- **Before and after images**:
———

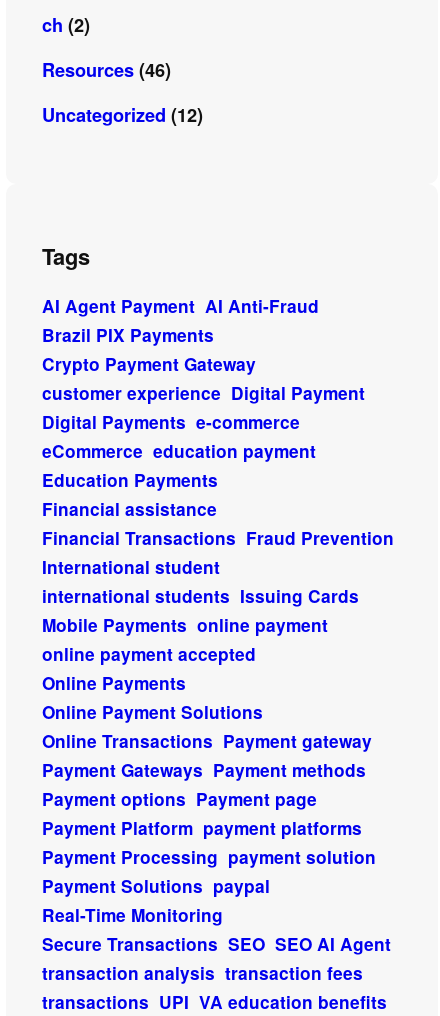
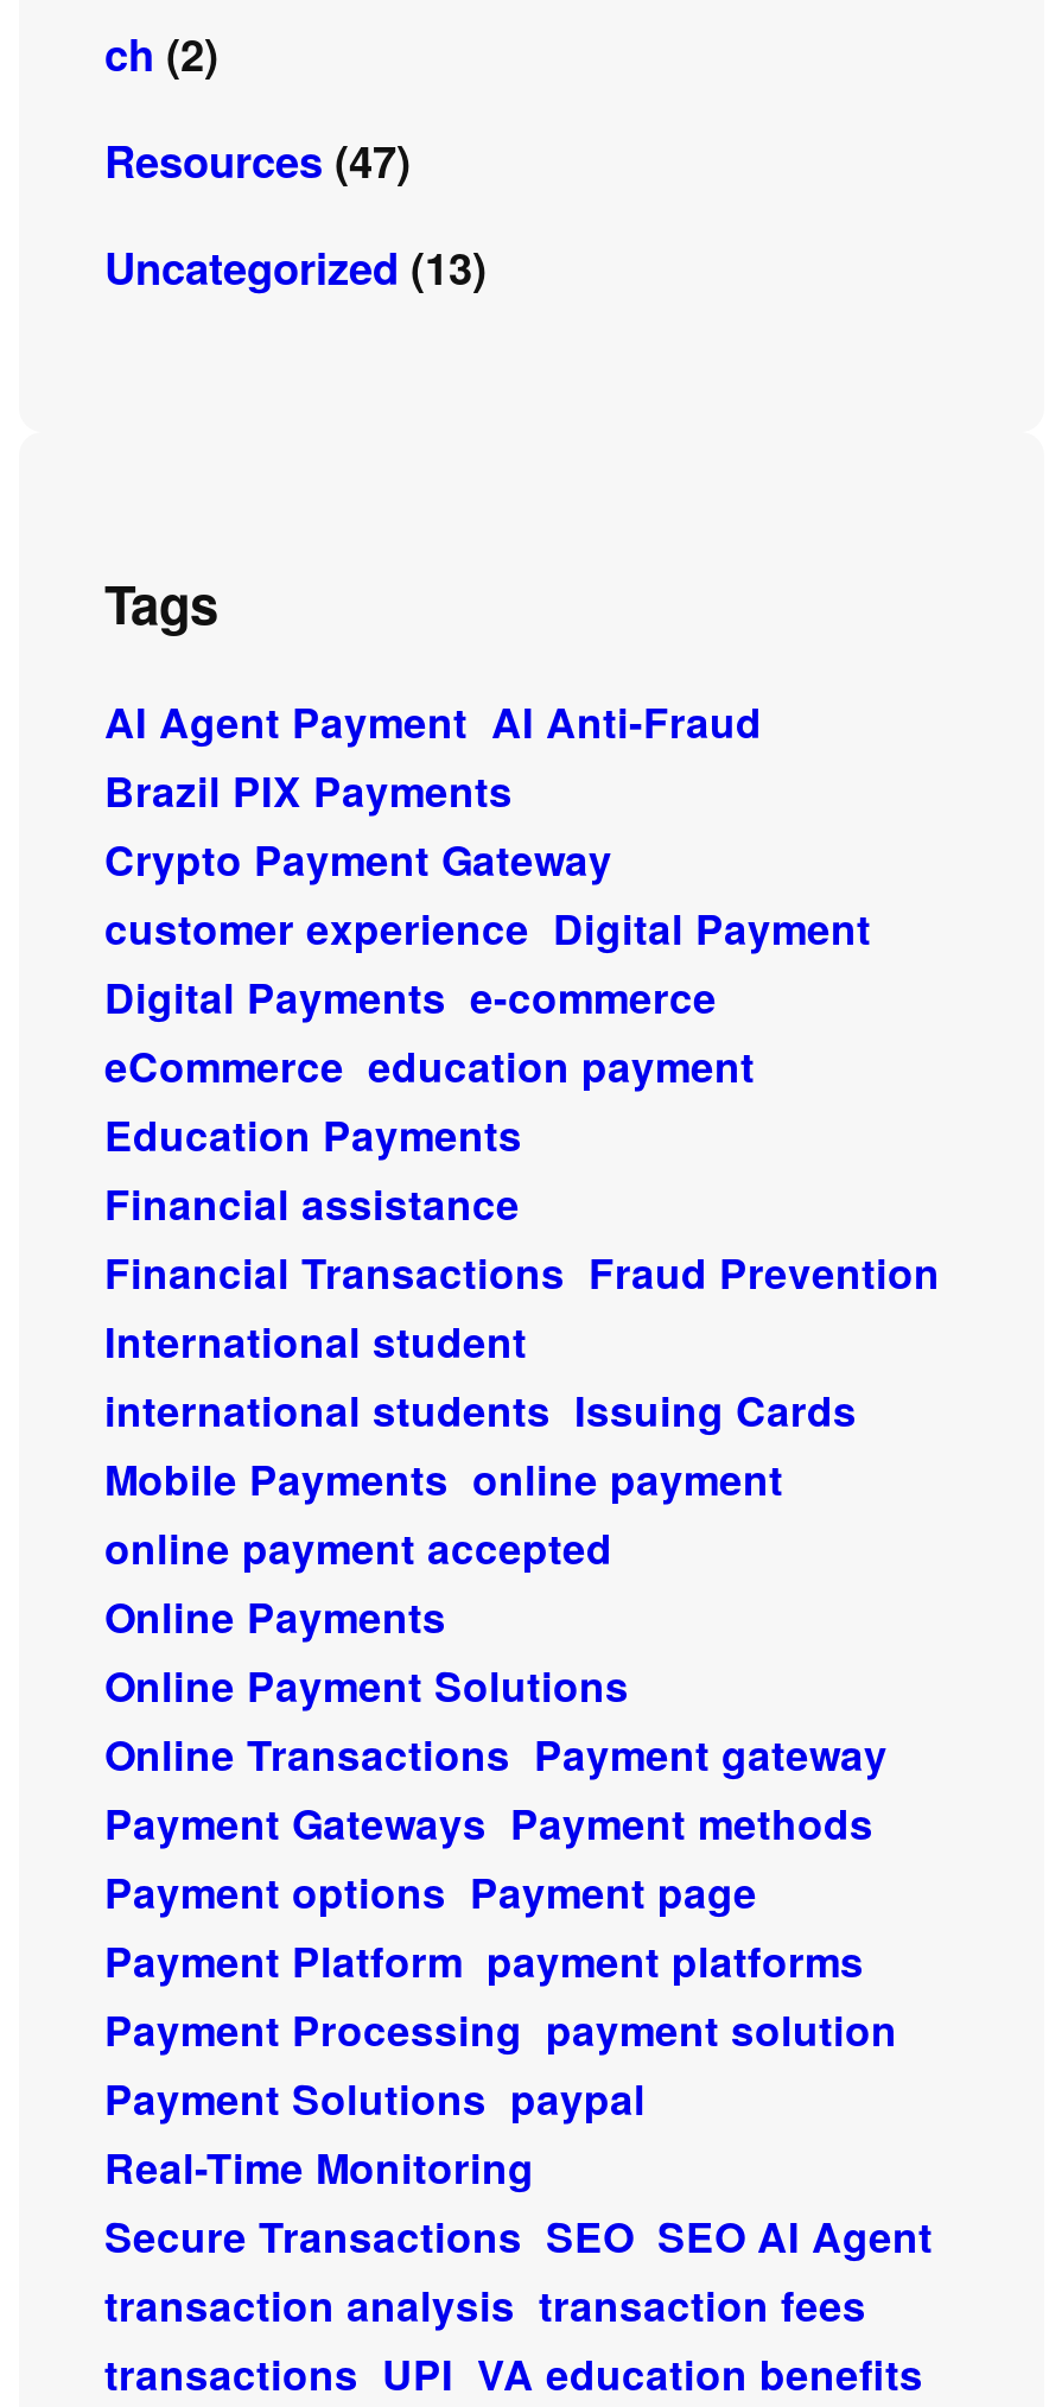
[42,57,171,83] Resources (46) -> [104,130,411,192] Resources (47)
[42,102,203,128] Uncategorized (12) -> [104,237,487,299] Uncategorized (13)

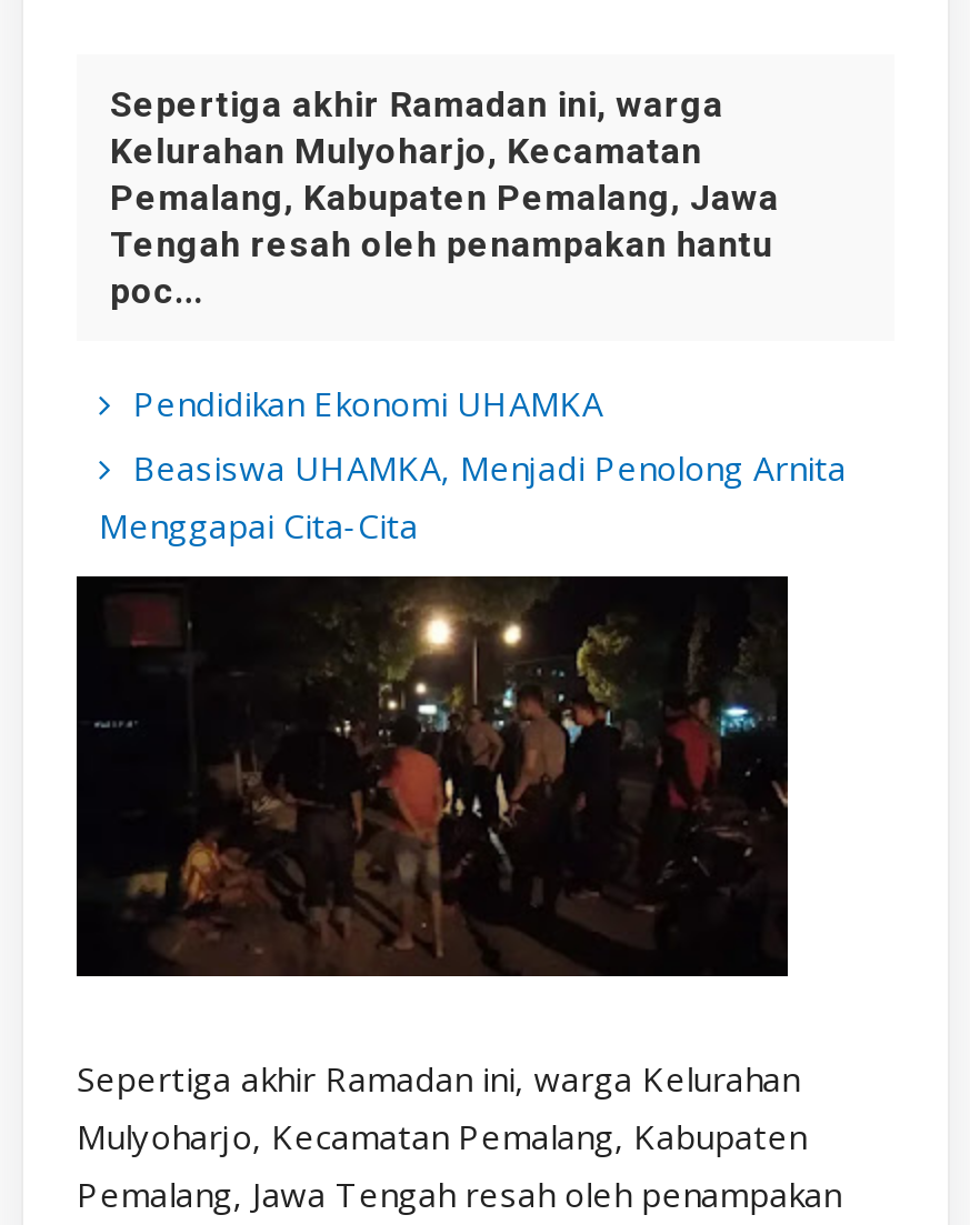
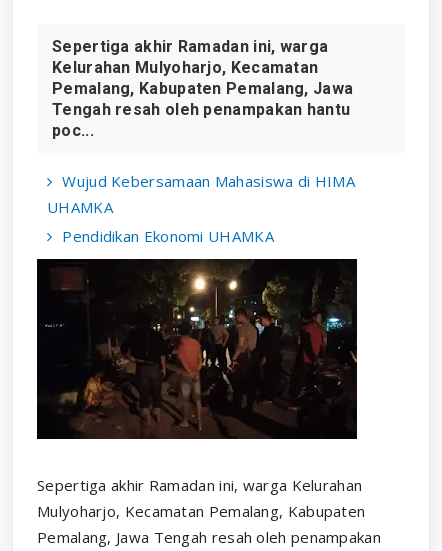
none -> [47,171,355,217] Wujud Kebersamaan Mahasiswa di HIMA | UHAMKA
moved [133,380,603,425] -> [62,226,274,246]: Pendidikan Ekonomi UHAMKA
[99,445,846,547] Beasiswa UHAMKA, Menjadi Penolong Arnita | Menggapai Cita-Cita -> none

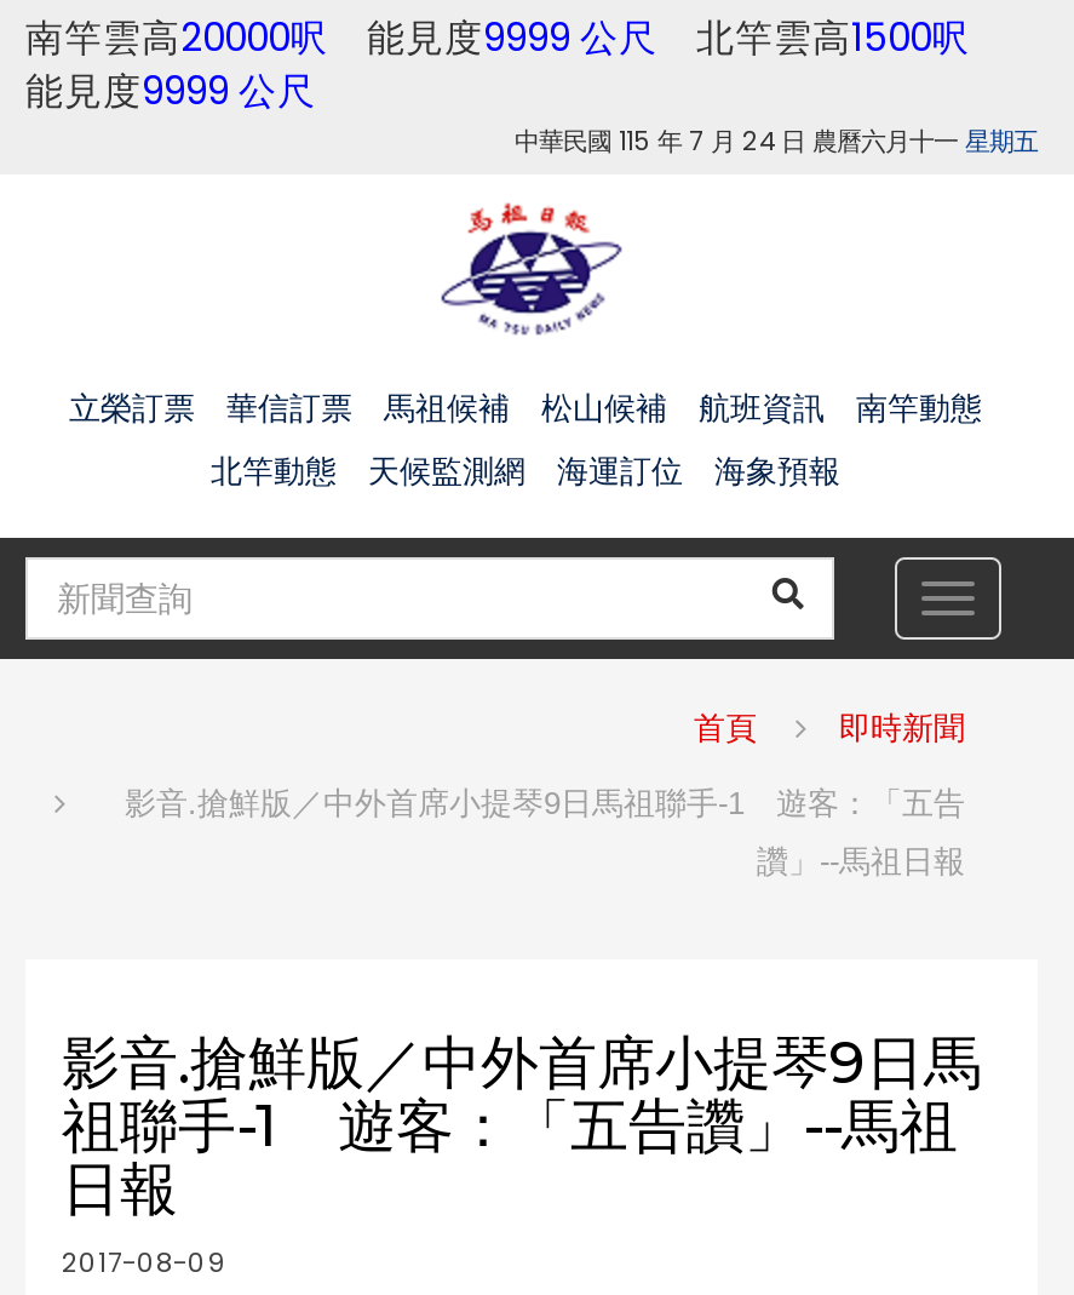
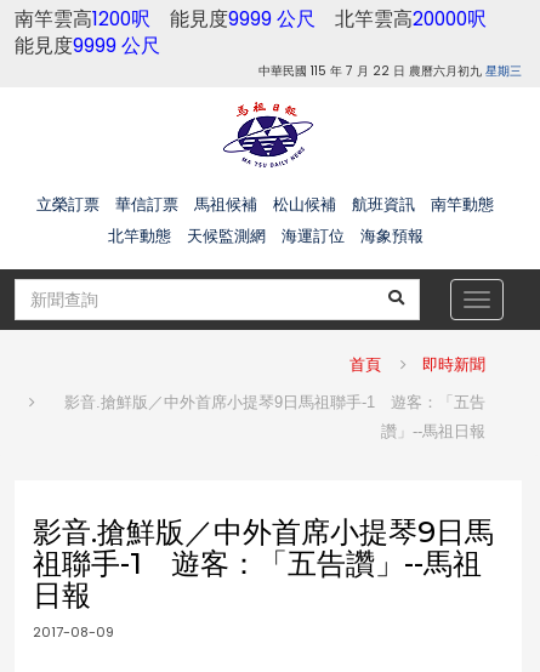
[25,12,1009,63] 南竿雲高20000呎能見度9999 公尺北竿雲高1500呎 -> [15,6,506,32] 南竿雲高1200呎能見度9999 公尺北竿雲高20000呎
[515,124,1038,160] 中華民國 115 年 7 月 24 日 農曆六月十一星期五 -> [258,62,522,80] 中華民國 115 年 7 月 22 日 農曆六月初九星期三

———

- **Problem statement**:
In the data above, the line containing "moved [133,380,603,425] ->" and all lines after it are to be reproduced exactly, leaving out the pictures.

- **Task response**:
moved [133,380,603,425] -> [62,226,274,246]: Pendidikan Ekonomi UHAMKA
[99,445,846,547] Beasiswa UHAMKA, Menjadi Penolong Arnita | Menggapai Cita-Cita -> none

[25,12,1009,63] 南竿雲高20000呎能見度9999 公尺北竿雲高1500呎 -> [15,6,506,32] 南竿雲高1200呎能見度9999 公尺北竿雲高20000呎
[515,124,1038,160] 中華民國 115 年 7 月 24 日 農曆六月十一星期五 -> [258,62,522,80] 中華民國 115 年 7 月 22 日 農曆六月初九星期三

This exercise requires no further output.